Some partition-related terms include primary, active, extended, and logical partitions.

Partitions are called disk parts, the term disk-drive is also used, and it usually refers to a partition with an assigned disk letter (eg Drive C :).
How to share a hard drive?
In Windows, the partitioning of basic hard disks is done through the disk management tool – Disk Management tool.

Advanced partition management, such as partition expansion and reduction, partition joining, etc., cannot be done in Windows, but can be done with special partition management software.

What is the purpose of division?
Partitioning a hard disk is useful for a number of reasons, but is primarily necessary to make the device available to the operating system.

For example, when you install an operating system such as Windows, part of the process is to define the partition on the hard disk.

This partition is used to define the area of ​​the hard disk that Windows can use to install all of its files. In Windows operating systems, this primary partition is usually assigned the drive letter “C”.

In addition to disk C, Windows often automatically builds other partitions during installation, although they rarely get the drive letter.

For example, Windows 10 has a recovery partition installed, with a set of tools called Advanced Startup Options, so you can resolve issues that may occur on the main drive C.

Another common reason for creating a partition is that you can install multiple operating systems on the same hard drive, allowing you to choose which one you want to run, which is called dual booting. You might run Windows and Linux, Windows 10 and Windows 7, or even 3 or 4 different operating systems.

More than one partition is an absolute need to run multiple operating systems, because operating systems will see partitions as separate drives, avoiding most problems with each other. Multiple partitions mean you don’t have to install multiple hard drives just to be able to run different operating systems.

It is possible to create hard disk partitions for file management. Although different partitions still exist on the same physical disk, it is useful to have a partition that is only for photos, videos, or download software instead of storing them in separate directories within the same partition.

Although less common, thanks to better user management features in Windows, more partitions can also be used to support users who share a computer and want to keep files separate but also share them.

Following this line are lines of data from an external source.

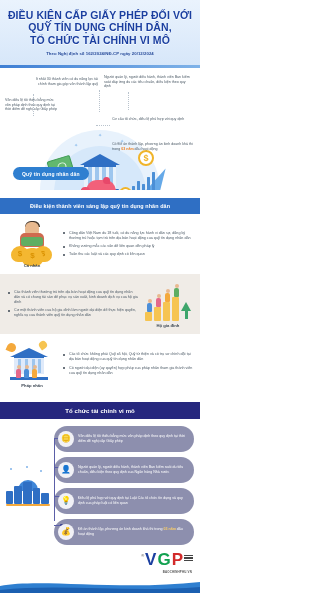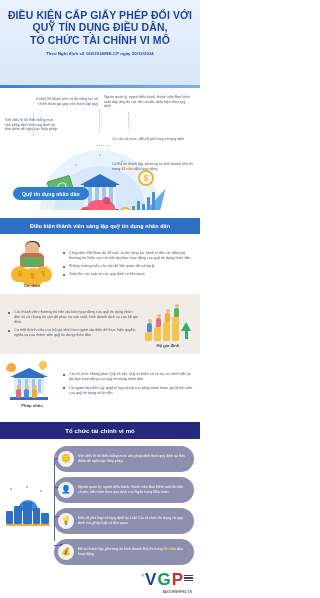--- a/index.html
+++ b/index.html
@@ -14,7 +14,7 @@
   
   .header {
     position: relative;
-    height: 88px;
+    height: 68px;
     background: linear-gradient(180deg,#eaf3fd 0%, #dfecfb 55%, #d6e6f9 100%);
     padding: 9px 4px 0;
     text-align: center;

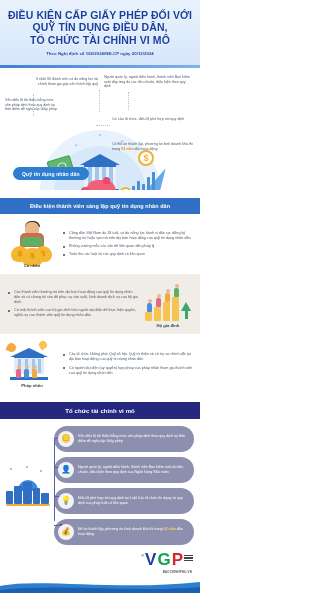--- a/index.html
+++ b/index.html
@@ -322,7 +322,7 @@
   <div class="header">
     <div class="header-title">
       <div>ĐIỀU KIỆN CẤP GIẤY PHÉP ĐỐI VỚI</div>
-      <div>QUỸ TÍN DỤNG ĐIỀU DÂN,</div>
+      <div>QUỸ TÍN DỤNG CHÍNH DÂN,</div>
       <div>TỔ CHỨC TÀI CHÍNH VI MÔ</div>
     </div>
     <div class="header-sub">Theo Nghị định số 162/2024/NĐ-CP ngày 20/12/2024</div>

Another, relatively common reason why you can create a partition is to separate operating system files from personal data. With your precious, personal files on another device, you can reinstall Windows after a crash and without approaching the data you want to keep.

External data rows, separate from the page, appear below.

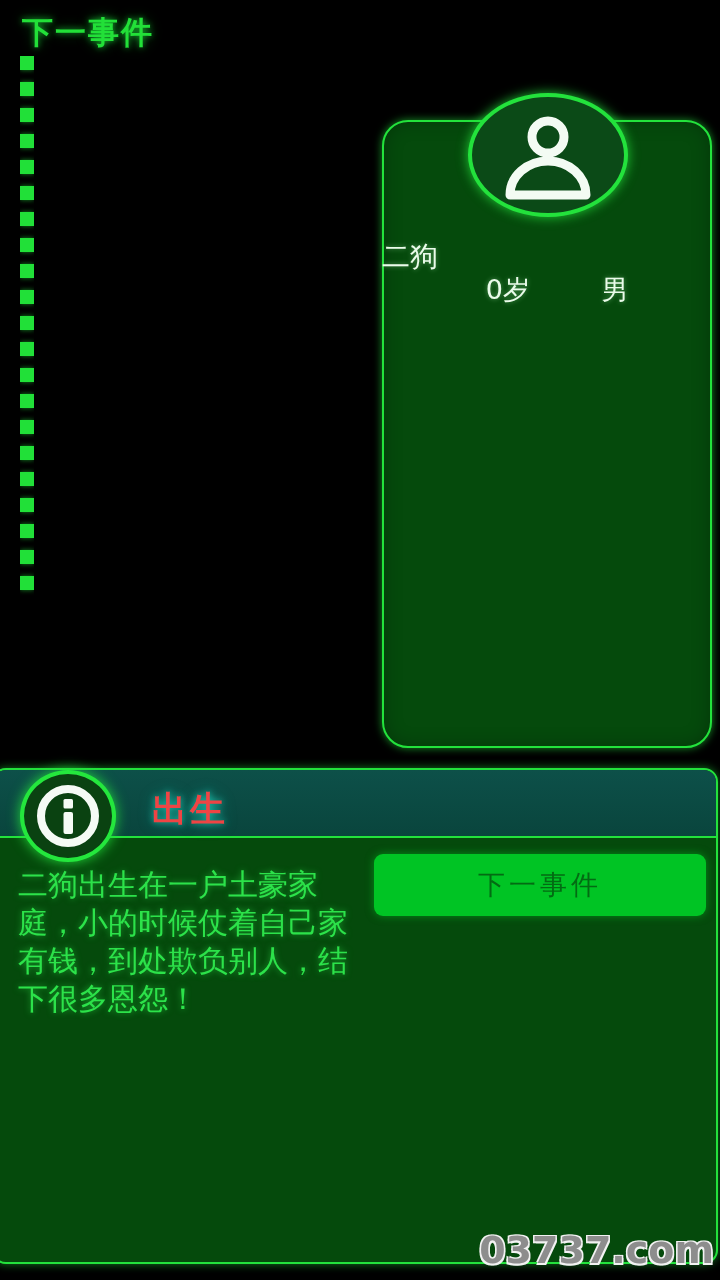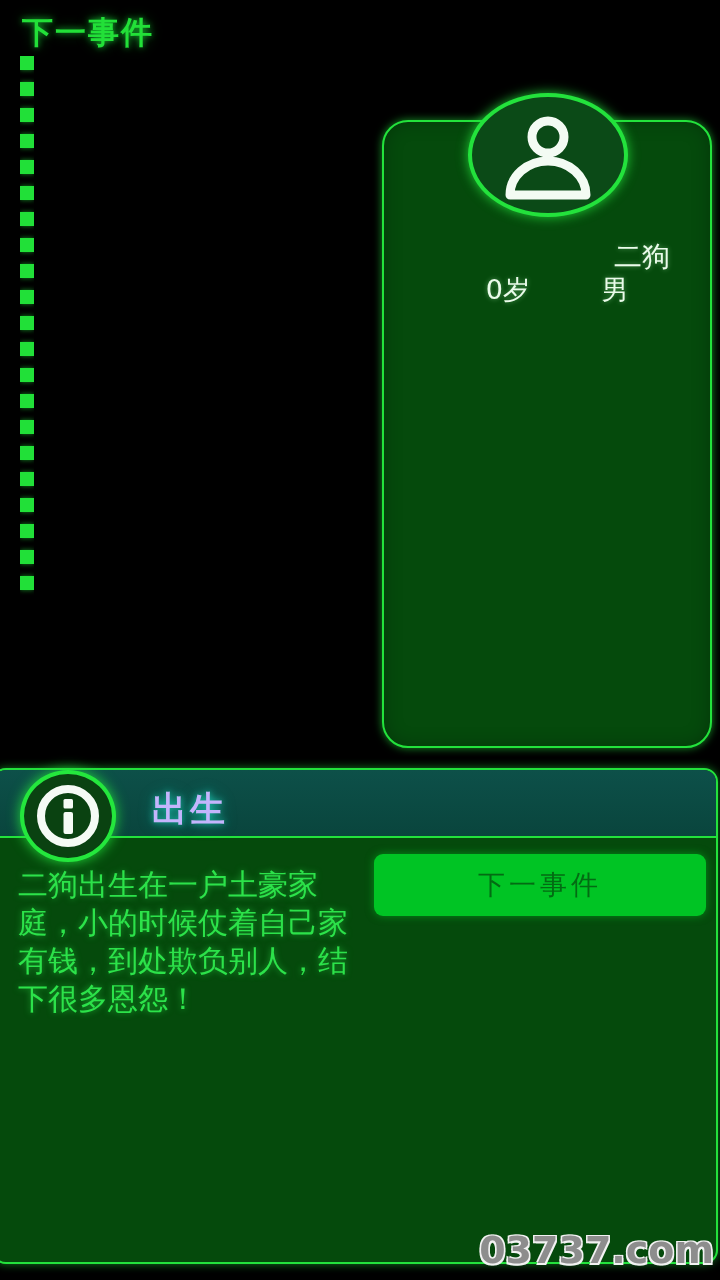--- a/index.html
+++ b/index.html
@@ -83,7 +83,7 @@
     left: 382px;
     top: 238px;
     width: 288px;
-    text-align: right;
+    text-align: left;
     font-size: 28px;
     color: #eafbea;
     text-shadow: 0 0 5px rgba(190,255,190,0.45);

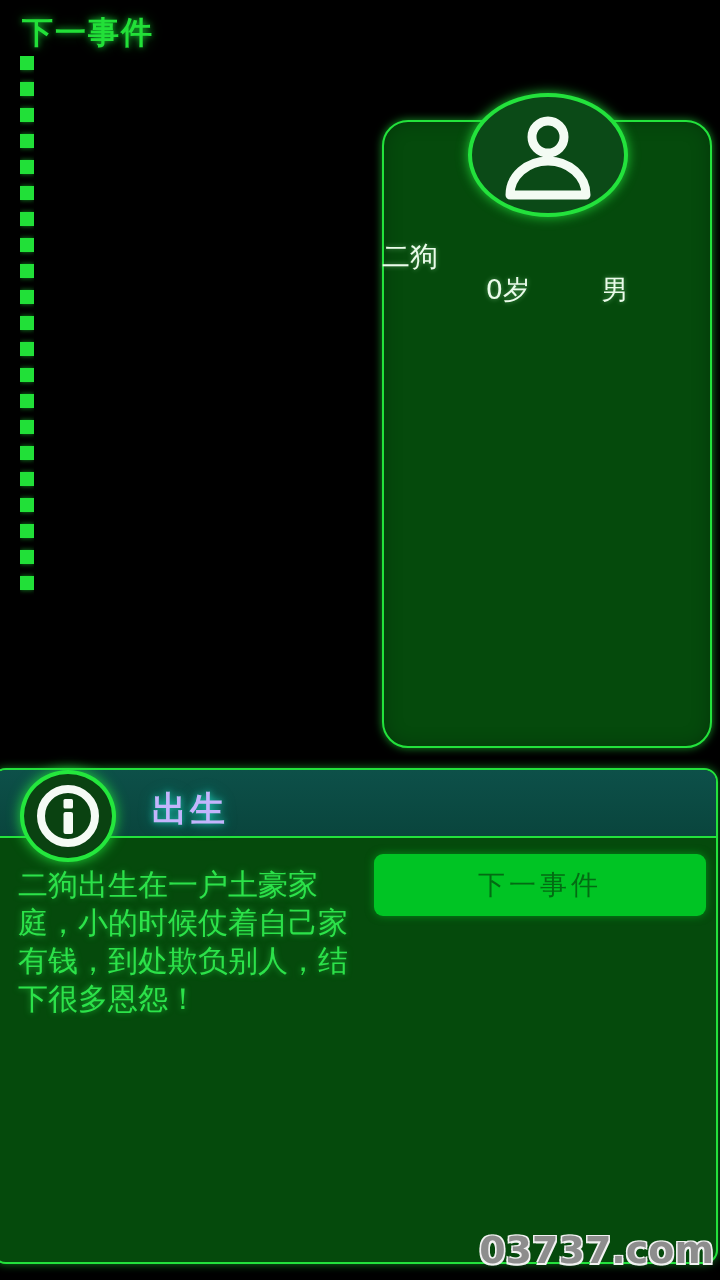--- a/index.html
+++ b/index.html
@@ -140,7 +140,7 @@
     font-size: 35px;
     font-weight: bold;
     letter-spacing: 3px;
-    color: #c4b5fd;
+    color: #ef4444;
     text-shadow: 0 0 7px rgba(31,230,207,0.8), 0 0 16px rgba(31,230,207,0.35);
     white-space: nowrap;
   }

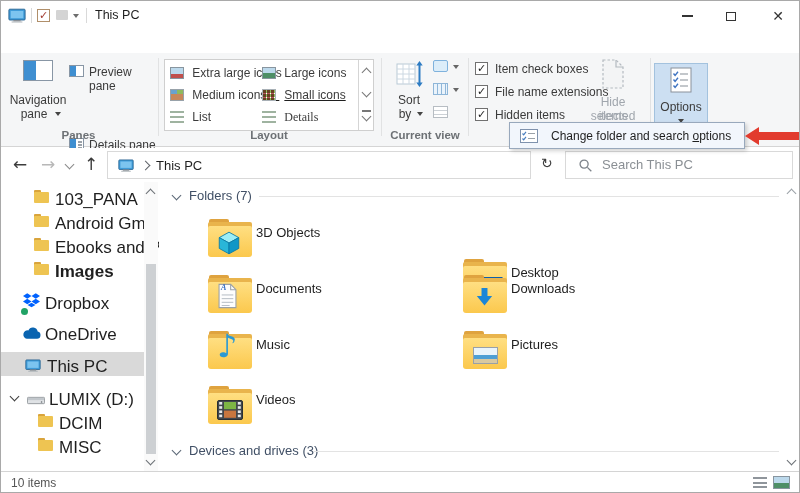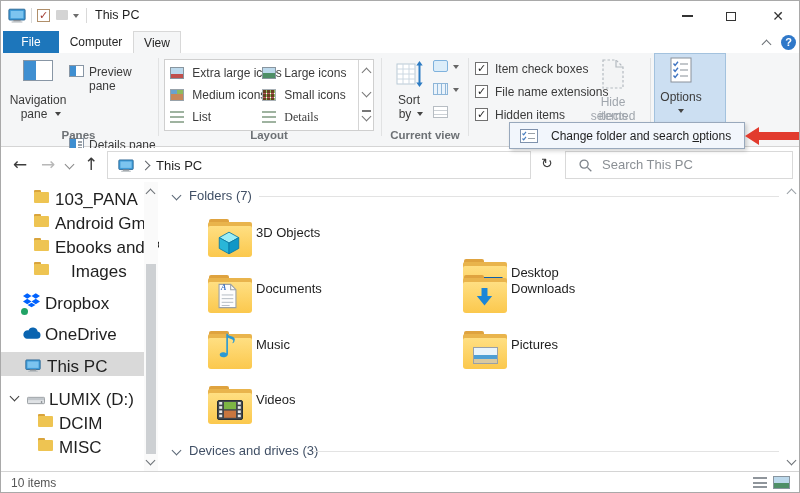--- a/index.html
+++ b/index.html
@@ -182,13 +182,6 @@
     </span>
   </div>
 
-  <div class="a" style="left:0;top:30px;width:798px;height:22px;background:#fff;">
-    <span class="tab" style="left:2px;width:56px;background:#1d76bb;color:#fff;">File</span>
-    <span class="tab" style="left:58px;width:74px;color:#262626;">Computer</span>
-    <span class="tab" style="left:132px;width:48px;background:#f5f6f7;border:1px solid #d8d8d8;border-bottom:none;box-sizing:border-box;color:#262626;">View</span>
-    <span class="a chv u" style="left:762px;top:10px;border-color:#6b7075;"></span>
-    <span class="a ctr" style="left:780px;top:4px;width:15px;height:15px;border-radius:50%;background:#2f78c9;color:#fff;font-size:11px;line-height:15px;font-weight:bold;">?</span>
-  </div>
 
   <div class="a ribbon" style="left:0;top:52px;width:798px;height:94px;">
 

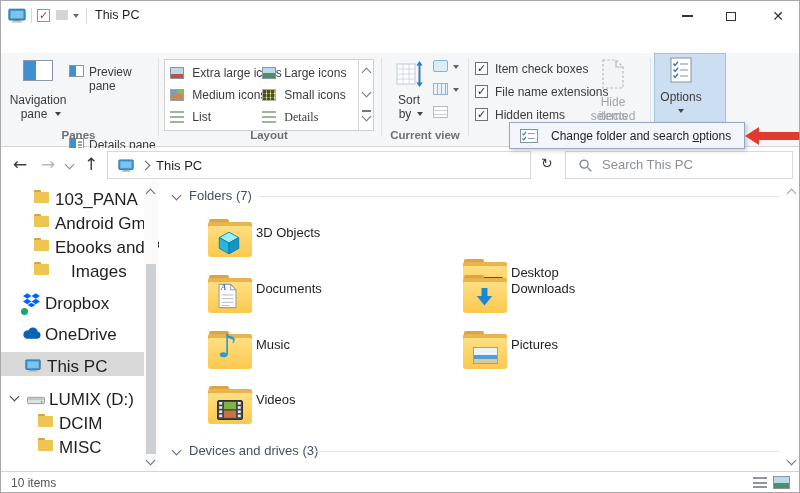--- a/index.html
+++ b/index.html
@@ -232,7 +232,7 @@
         <span style="display:inline-block;width:14px;height:12px;vertical-align:-2px;border:1px solid #88959f;box-sizing:border-box;background:linear-gradient(180deg,#bcd9ec 50%,#4e8f67 50%);"></span>
         <span class="rtxt" style="margin-left:5px;">Large icons</span>
       </div>
-      <div class="galrow" style="left:97px;top:24px;">
+      <div class="galrow" style="left:97px;top:24px;text-decoration:underline;">
         <span style="display:inline-block;width:14px;height:12px;vertical-align:-2px;background:
           repeating-linear-gradient(90deg,#b6585a 0 3px,#fff 3px 4px),repeating-linear-gradient(180deg,#8fba5e 0 3px,#fff 3px 4px);background-blend-mode:multiply;border:1px solid #a8b0b6;box-sizing:border-box;"></span>
         <span class="rtxt" style="margin-left:5px;">Small icons</span>

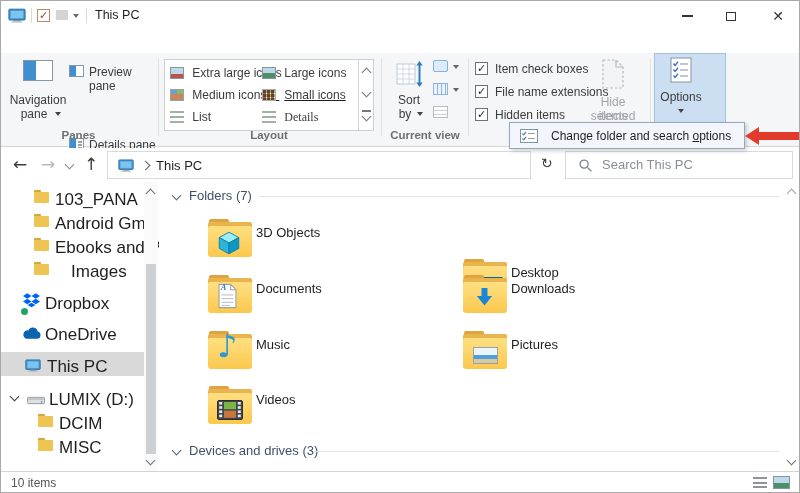--- a/index.html
+++ b/index.html
@@ -304,7 +304,7 @@
     </div>
     <span class="rsep" style="left:649px;"></span>
 
-    <div class="a" style="left:653px;top:0;width:72px;height:70px;background:#ccdff2;border:1px solid #a3c2de;box-sizing:border-box;">
+    <div class="a" style="left:653px;top:10px;width:54px;height:70px;background:#ccdff2;border:1px solid #a3c2de;box-sizing:border-box;">
       <span class="a" style="left:15px;top:3px;">
         <svg width="22" height="26">
             <use href="#sym-options"></use>

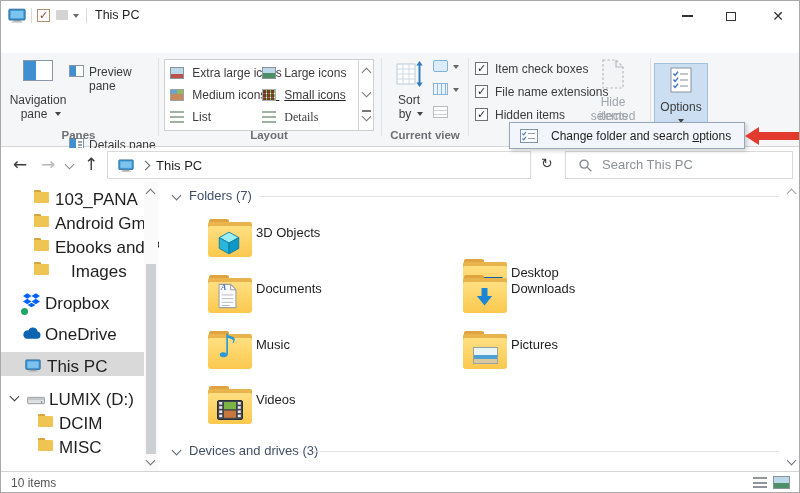--- a/index.html
+++ b/index.html
@@ -390,7 +390,7 @@
             <b class="bk"></b>
             <b class="ft"></b>
           </span>
-        <span class="lbl" style="left:70px;">Images</span>
+        <span class="lbl" style="left:54px;font-weight:bold;">Images</span>
       </div>
       <div class="srow" style="top:108px;">
         <span class="a" style="left:22px;top:3px;">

This example of personal data exchange also makes it easier to create a working copy of a system partition with backup software. This means that you can make two separate backups, one for your operating system in operation and the other for your personal data, which can be restored independently of each other.

Primary, extended, and logical partitions
Any partition that has an operating system installed is called a primary partition. The partition boot schedule as part of the master boot record allows up to 4 primary partitions to be booted on a single hard disk.

Although there are 4 primary partitions, which means that four different operating systems can be run on the same hard disk, only one of the partitions is allowed to be “active” at any one time, which means that it is the default operating system on which the computer is running. starts. This partition is called the active partition.

One (and only one) of the four primary partitions can be designated as an extended partition. This means that a computer can have up to four primary partitions or three primary partitions and one extended partition. An extended partition cannot store data by itself. Instead, an extended partition is a simple name used to describe a container that contains other partitions that store data, called logical partitions.

There is no limit to the number of logical partitions that a disk can contain, but they are limited to user data only, not to operating systems as on the primary partition. A logical partition is what you would create to store things like movies, software, file programs, and so on.

For example, a hard disk will generally have a primary, active partition with Windows installed on it, followed by one or more logical partitions with other files such as documents, videos, and personal data. And that will vary from computer to computer.

Physical hard disk partitions must be formatted and the file system must be set up (formatting process) before any data can be stored on them.

Because partitions appear as a single disk, each can be assigned its own disk letter, such as C for the partition on which Windows is usually installed.

Usually, when a file is moved from one folder to another under the same partition, it is just a reference to the location of the file being changed, which means that the file transfer is happening almost instantly. However, because partitions are separated from each other, like multiple hard disks, moving a file from one partition to another requires that the current data be moved and that more time be required to transfer the data.

Partitions can be hidden, encrypted, and password protected using free disk encryption software.

I have briefly explained to you what partitions are, in some future text I will explain to you how to make them.